Exercise goal: Without any images, write the data out exactly as it appears.

Structured diff data
▬▬▬▬▬▬▬▬▬▬
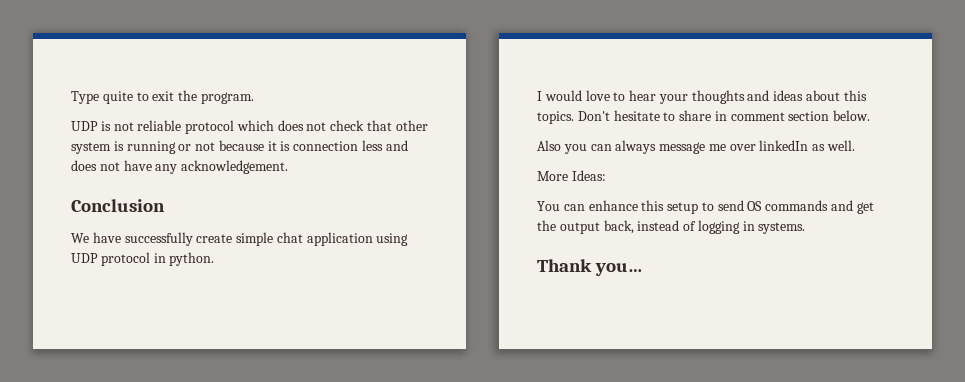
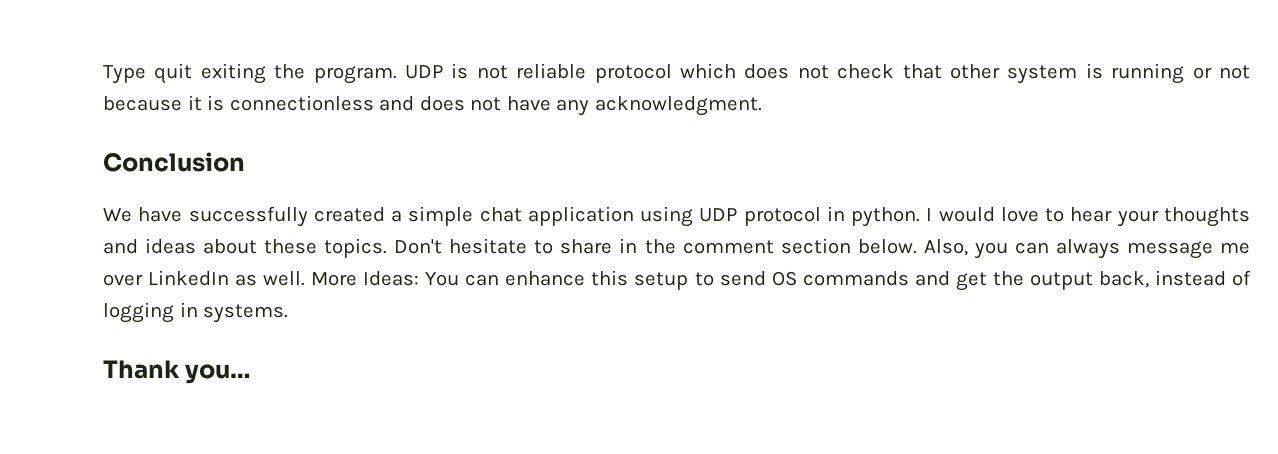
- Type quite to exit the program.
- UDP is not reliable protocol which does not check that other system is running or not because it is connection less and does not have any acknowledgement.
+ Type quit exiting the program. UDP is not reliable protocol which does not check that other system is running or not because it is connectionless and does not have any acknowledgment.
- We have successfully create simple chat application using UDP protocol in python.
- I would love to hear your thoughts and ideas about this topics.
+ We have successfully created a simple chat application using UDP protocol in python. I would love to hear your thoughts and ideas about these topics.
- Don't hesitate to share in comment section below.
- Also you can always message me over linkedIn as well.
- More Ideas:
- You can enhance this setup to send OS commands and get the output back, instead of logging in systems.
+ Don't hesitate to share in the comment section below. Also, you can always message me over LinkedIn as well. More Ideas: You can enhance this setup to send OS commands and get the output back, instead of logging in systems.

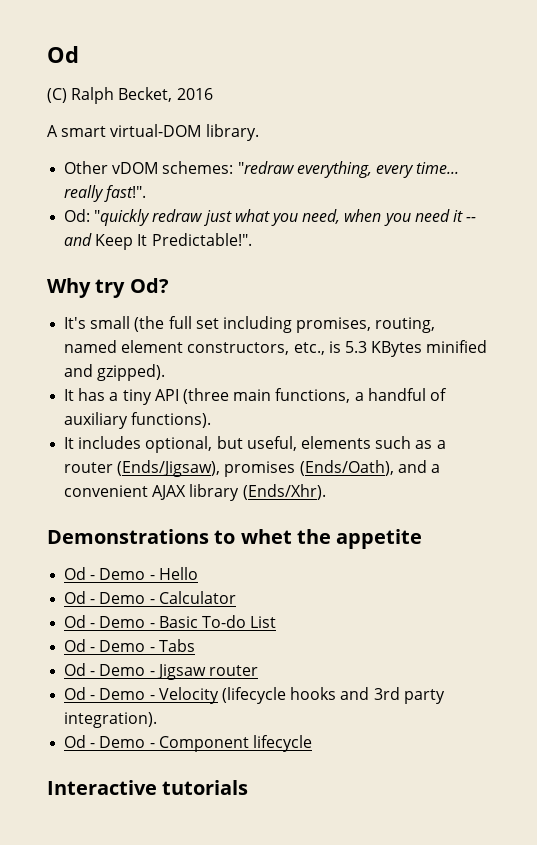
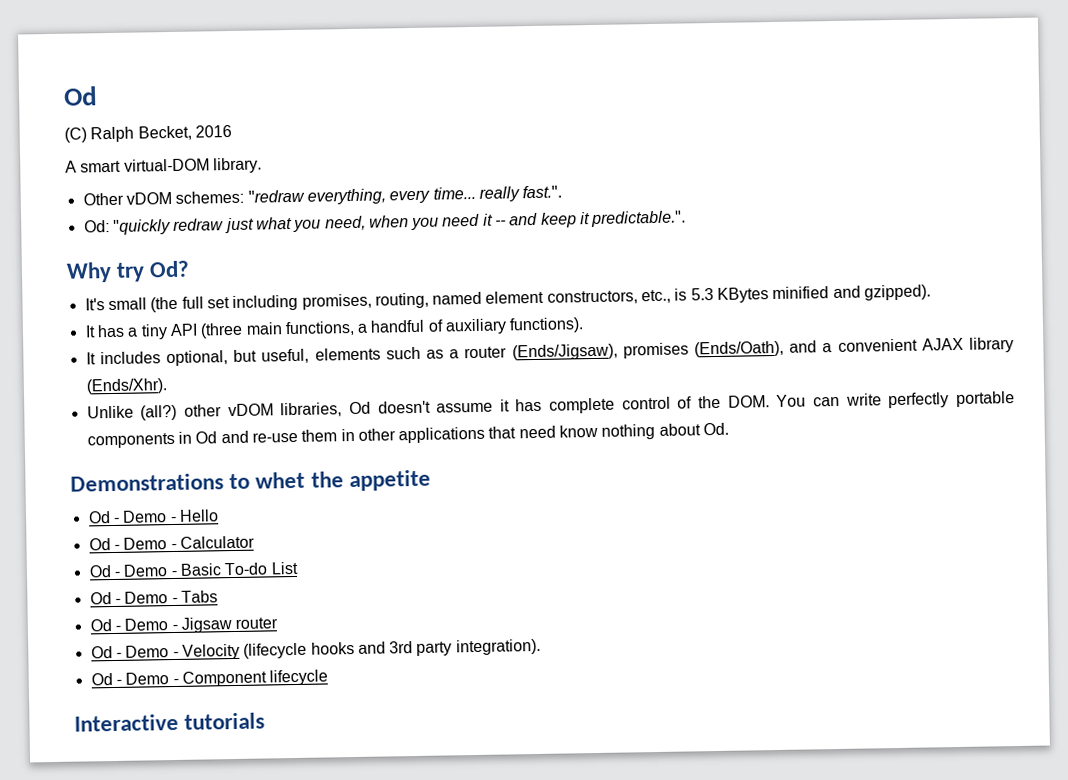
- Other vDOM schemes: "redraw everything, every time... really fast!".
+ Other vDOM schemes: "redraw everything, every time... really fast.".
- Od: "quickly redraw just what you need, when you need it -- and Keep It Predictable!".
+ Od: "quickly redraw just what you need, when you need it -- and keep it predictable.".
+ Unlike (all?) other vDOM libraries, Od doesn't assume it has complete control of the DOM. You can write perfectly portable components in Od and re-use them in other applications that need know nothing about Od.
▬▬▬▬▬▬▬▬▬▬
Expected answer:
- Type quite to exit the program.
- UDP is not reliable protocol which does not check that other system is running or not because it is connection less and does not have any acknowledgement.
+ Type quit exiting the program. UDP is not reliable protocol which does not check that other system is running or not because it is connectionless and does not have any acknowledgment.
- We have successfully create simple chat application using UDP protocol in python.
- I would love to hear your thoughts and ideas about this topics.
+ We have successfully created a simple chat application using UDP protocol in python. I would love to hear your thoughts and ideas about these topics.
- Don't hesitate to share in comment section below.
- Also you can always message me over linkedIn as well.
- More Ideas:
- You can enhance this setup to send OS commands and get the output back, instead of logging in systems.
+ Don't hesitate to share in the comment section below. Also, you can always message me over LinkedIn as well. More Ideas: You can enhance this setup to send OS commands and get the output back, instead of logging in systems.

- Other vDOM schemes: "redraw everything, every time... really fast!".
+ Other vDOM schemes: "redraw everything, every time... really fast.".
- Od: "quickly redraw just what you need, when you need it -- and Keep It Predictable!".
+ Od: "quickly redraw just what you need, when you need it -- and keep it predictable.".
+ Unlike (all?) other vDOM libraries, Od doesn't assume it has complete control of the DOM. You can write perfectly portable components in Od and re-use them in other applications that need know nothing about Od.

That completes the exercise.